(Version comparison data)
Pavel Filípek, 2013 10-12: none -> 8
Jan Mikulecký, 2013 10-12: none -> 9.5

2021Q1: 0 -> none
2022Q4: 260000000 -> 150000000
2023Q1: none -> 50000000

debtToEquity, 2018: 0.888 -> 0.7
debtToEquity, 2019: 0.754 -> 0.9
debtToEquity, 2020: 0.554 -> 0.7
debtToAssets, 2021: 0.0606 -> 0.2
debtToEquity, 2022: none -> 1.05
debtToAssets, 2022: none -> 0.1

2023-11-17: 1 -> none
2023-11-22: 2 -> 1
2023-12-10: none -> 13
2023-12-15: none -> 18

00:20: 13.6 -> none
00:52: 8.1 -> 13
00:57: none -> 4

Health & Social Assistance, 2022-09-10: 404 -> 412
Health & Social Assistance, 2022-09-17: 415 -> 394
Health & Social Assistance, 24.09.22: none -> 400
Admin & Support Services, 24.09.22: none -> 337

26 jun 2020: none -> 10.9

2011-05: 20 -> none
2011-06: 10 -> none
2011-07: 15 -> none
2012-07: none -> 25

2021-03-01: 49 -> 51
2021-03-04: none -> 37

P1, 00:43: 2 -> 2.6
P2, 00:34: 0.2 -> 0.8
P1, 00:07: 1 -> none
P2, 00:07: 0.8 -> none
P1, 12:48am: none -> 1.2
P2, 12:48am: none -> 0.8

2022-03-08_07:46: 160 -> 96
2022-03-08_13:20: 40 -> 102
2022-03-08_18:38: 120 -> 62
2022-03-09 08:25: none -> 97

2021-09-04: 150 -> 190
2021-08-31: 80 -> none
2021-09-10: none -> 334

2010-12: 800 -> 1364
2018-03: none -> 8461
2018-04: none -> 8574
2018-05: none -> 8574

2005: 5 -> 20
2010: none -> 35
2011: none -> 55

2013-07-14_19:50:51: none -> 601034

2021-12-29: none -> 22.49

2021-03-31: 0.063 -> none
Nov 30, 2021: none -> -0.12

- What the task asks -
Your answer must be the full set of records above, reproduced exactly.

- The answer -
Pavel Filípek, 2013 10-12: none -> 8
Jan Mikulecký, 2013 10-12: none -> 9.5

2021Q1: 0 -> none
2022Q4: 260000000 -> 150000000
2023Q1: none -> 50000000

debtToEquity, 2018: 0.888 -> 0.7
debtToEquity, 2019: 0.754 -> 0.9
debtToEquity, 2020: 0.554 -> 0.7
debtToAssets, 2021: 0.0606 -> 0.2
debtToEquity, 2022: none -> 1.05
debtToAssets, 2022: none -> 0.1

2023-11-17: 1 -> none
2023-11-22: 2 -> 1
2023-12-10: none -> 13
2023-12-15: none -> 18

00:20: 13.6 -> none
00:52: 8.1 -> 13
00:57: none -> 4

Health & Social Assistance, 2022-09-10: 404 -> 412
Health & Social Assistance, 2022-09-17: 415 -> 394
Health & Social Assistance, 24.09.22: none -> 400
Admin & Support Services, 24.09.22: none -> 337

26 jun 2020: none -> 10.9

2011-05: 20 -> none
2011-06: 10 -> none
2011-07: 15 -> none
2012-07: none -> 25

2021-03-01: 49 -> 51
2021-03-04: none -> 37

P1, 00:43: 2 -> 2.6
P2, 00:34: 0.2 -> 0.8
P1, 00:07: 1 -> none
P2, 00:07: 0.8 -> none
P1, 12:48am: none -> 1.2
P2, 12:48am: none -> 0.8

2022-03-08_07:46: 160 -> 96
2022-03-08_13:20: 40 -> 102
2022-03-08_18:38: 120 -> 62
2022-03-09 08:25: none -> 97

2021-09-04: 150 -> 190
2021-08-31: 80 -> none
2021-09-10: none -> 334

2010-12: 800 -> 1364
2018-03: none -> 8461
2018-04: none -> 8574
2018-05: none -> 8574

2005: 5 -> 20
2010: none -> 35
2011: none -> 55

2013-07-14_19:50:51: none -> 601034

2021-12-29: none -> 22.49

2021-03-31: 0.063 -> none
Nov 30, 2021: none -> -0.12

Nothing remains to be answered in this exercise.